## Task details
The word to look for is "overflow". Report every line of the entries below that has it.

## Data shown
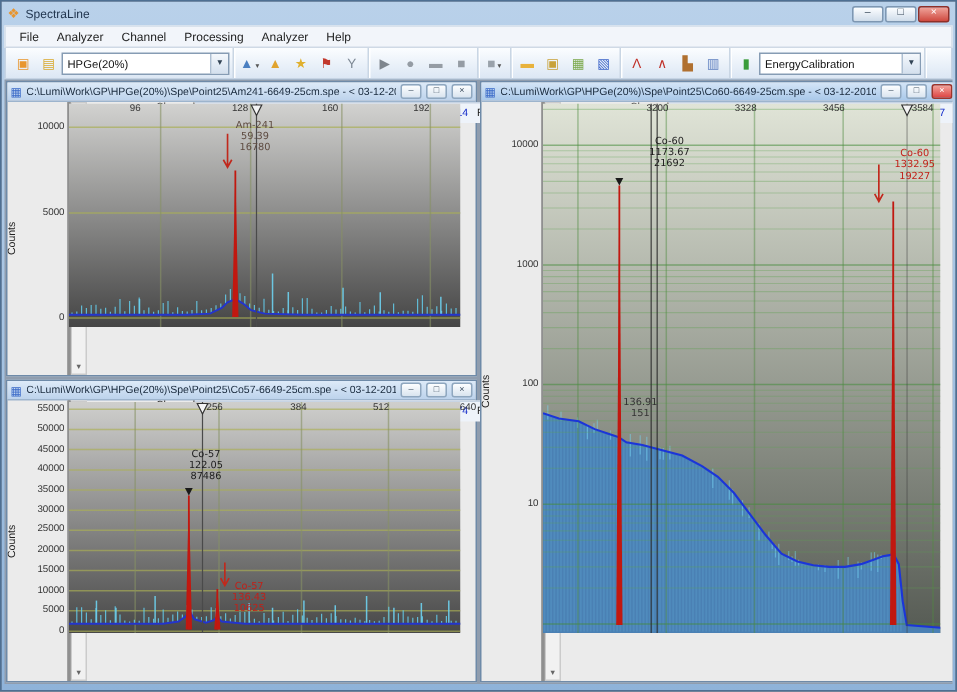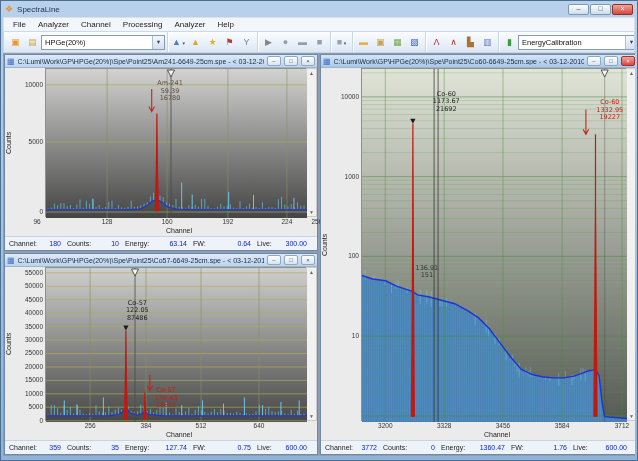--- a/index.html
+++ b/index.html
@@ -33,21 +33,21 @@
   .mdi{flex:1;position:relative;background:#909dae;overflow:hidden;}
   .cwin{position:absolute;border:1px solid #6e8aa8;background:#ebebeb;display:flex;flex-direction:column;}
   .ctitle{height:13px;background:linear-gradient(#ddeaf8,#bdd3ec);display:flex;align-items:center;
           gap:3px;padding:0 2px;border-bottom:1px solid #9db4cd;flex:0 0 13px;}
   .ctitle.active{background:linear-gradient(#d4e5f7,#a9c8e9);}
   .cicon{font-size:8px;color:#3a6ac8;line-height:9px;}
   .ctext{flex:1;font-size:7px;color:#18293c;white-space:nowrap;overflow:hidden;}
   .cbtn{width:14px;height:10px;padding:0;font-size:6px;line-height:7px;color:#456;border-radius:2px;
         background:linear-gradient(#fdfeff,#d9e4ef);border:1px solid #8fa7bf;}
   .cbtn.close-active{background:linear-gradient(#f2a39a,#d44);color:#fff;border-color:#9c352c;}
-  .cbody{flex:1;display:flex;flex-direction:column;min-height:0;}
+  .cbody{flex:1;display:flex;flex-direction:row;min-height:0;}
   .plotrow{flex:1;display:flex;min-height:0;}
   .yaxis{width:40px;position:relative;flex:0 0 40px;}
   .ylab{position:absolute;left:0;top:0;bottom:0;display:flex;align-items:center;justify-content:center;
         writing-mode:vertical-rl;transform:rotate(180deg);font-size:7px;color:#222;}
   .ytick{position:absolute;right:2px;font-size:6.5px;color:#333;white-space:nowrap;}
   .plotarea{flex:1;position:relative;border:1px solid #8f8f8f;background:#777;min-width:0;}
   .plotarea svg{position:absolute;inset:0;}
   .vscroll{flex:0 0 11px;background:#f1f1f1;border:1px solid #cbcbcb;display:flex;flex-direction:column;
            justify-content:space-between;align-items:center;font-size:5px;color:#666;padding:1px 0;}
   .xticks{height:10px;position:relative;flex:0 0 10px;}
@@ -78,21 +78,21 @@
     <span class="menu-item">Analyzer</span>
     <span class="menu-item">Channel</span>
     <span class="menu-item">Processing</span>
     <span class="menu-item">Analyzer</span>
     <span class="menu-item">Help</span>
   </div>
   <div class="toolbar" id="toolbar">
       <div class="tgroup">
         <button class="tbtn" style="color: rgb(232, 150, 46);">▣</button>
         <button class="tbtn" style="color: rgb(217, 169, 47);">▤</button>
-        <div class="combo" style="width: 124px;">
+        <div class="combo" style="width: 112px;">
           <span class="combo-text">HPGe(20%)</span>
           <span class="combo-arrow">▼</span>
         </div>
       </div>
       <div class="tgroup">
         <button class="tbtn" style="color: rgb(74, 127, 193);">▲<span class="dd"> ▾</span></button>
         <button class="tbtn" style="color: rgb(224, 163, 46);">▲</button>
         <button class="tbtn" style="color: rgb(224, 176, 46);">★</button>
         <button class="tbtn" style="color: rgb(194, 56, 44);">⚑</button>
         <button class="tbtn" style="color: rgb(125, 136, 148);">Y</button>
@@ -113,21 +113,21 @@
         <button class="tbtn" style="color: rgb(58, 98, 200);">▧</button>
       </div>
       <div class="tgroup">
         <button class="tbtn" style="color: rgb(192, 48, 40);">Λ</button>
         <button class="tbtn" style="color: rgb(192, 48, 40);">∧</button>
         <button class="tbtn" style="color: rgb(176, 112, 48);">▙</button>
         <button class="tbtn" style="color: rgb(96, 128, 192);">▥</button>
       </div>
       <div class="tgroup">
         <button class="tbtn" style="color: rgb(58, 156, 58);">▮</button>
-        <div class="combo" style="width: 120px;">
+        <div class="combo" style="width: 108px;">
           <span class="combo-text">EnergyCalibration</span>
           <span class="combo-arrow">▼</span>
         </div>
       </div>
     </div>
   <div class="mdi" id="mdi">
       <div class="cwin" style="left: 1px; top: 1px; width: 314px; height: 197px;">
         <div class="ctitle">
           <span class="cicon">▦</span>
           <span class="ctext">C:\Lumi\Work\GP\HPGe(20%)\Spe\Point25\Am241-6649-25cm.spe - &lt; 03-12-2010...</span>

## Answer section
   .mdi{flex:1;position:relative;background:#909dae;overflow:hidden;}
   .ctext{flex:1;font-size:7px;color:#18293c;white-space:nowrap;overflow:hidden;}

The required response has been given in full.